Search the listing below for the word "Alhamdulillah" and copy each line that holds it.

═══ DATASET RECORDS

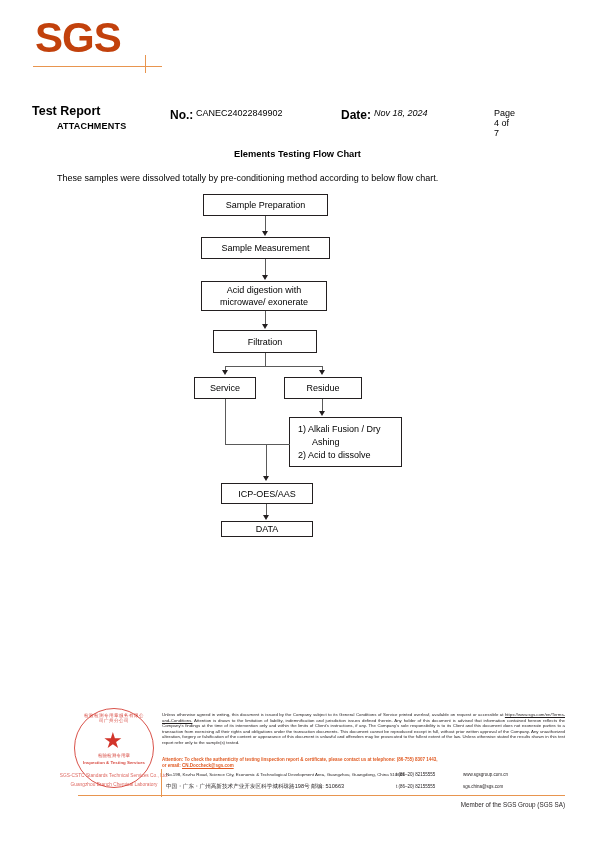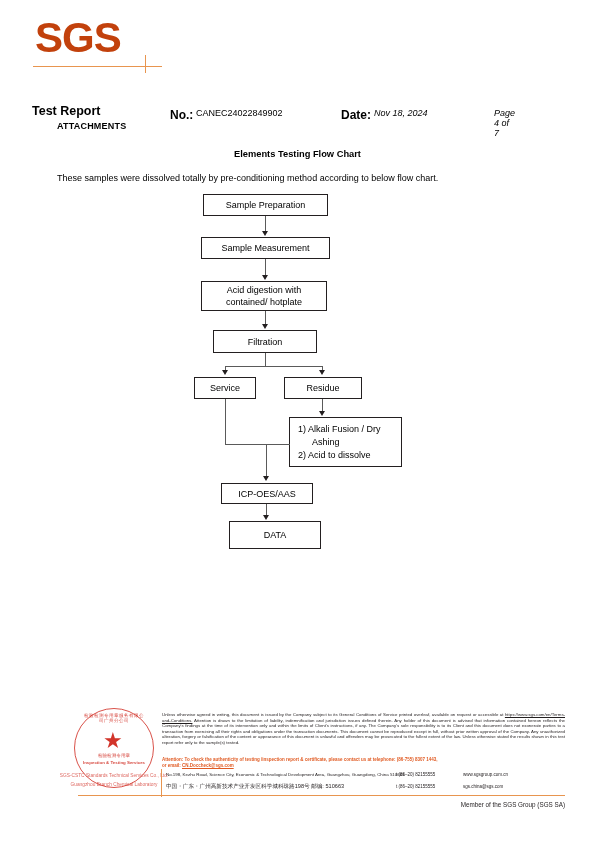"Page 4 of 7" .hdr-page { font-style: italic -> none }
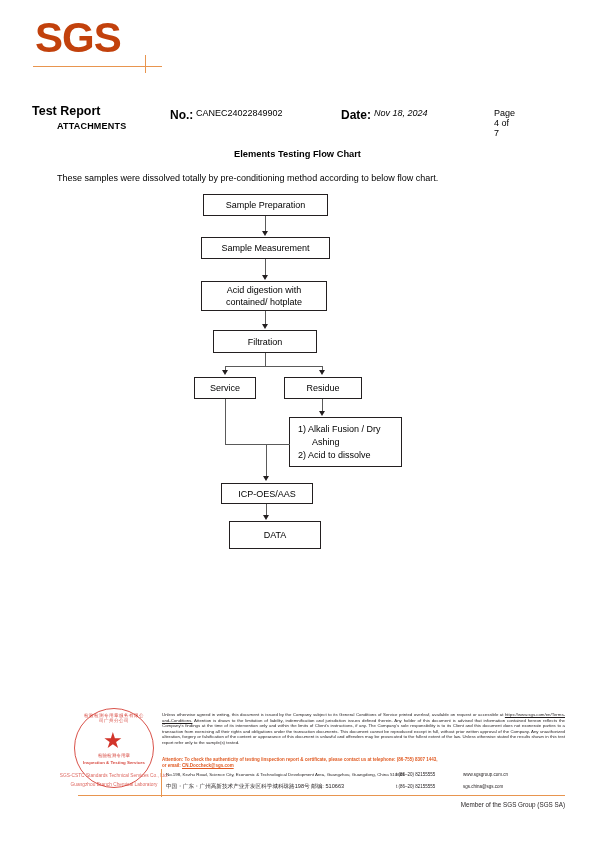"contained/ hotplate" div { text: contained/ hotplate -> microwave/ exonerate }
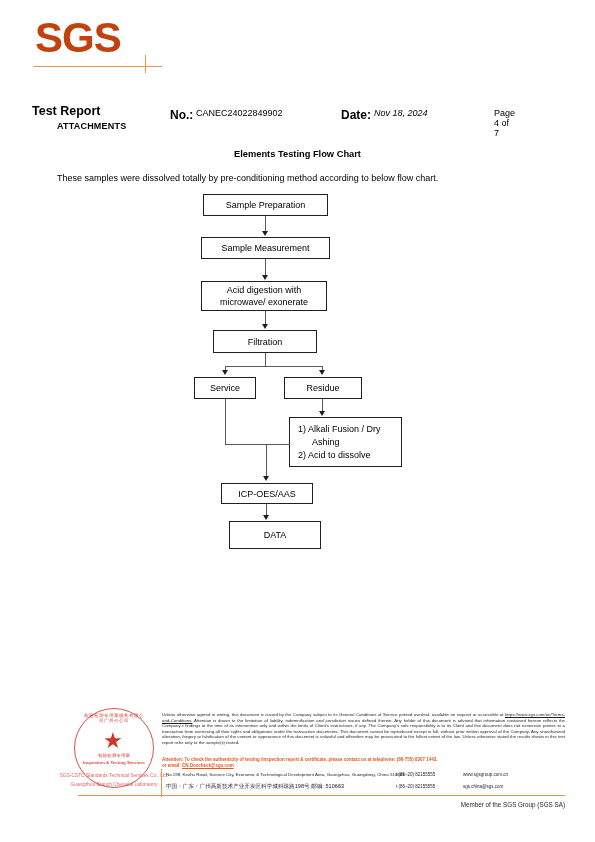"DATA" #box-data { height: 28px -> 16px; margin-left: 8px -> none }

══════
═══ DATASET RECORDS

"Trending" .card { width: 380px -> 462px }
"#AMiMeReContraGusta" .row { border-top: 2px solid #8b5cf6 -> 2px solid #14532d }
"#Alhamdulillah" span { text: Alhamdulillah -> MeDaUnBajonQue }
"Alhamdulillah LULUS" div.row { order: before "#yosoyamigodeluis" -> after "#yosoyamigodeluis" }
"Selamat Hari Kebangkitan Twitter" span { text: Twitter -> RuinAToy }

══════

## REPLY
"#Alhamdulillah" span { text: Alhamdulillah -> MeDaUnBajonQue }
"Alhamdulillah LULUS" div.row { order: before "#yosoyamigodeluis" -> after "#yosoyamigodeluis" }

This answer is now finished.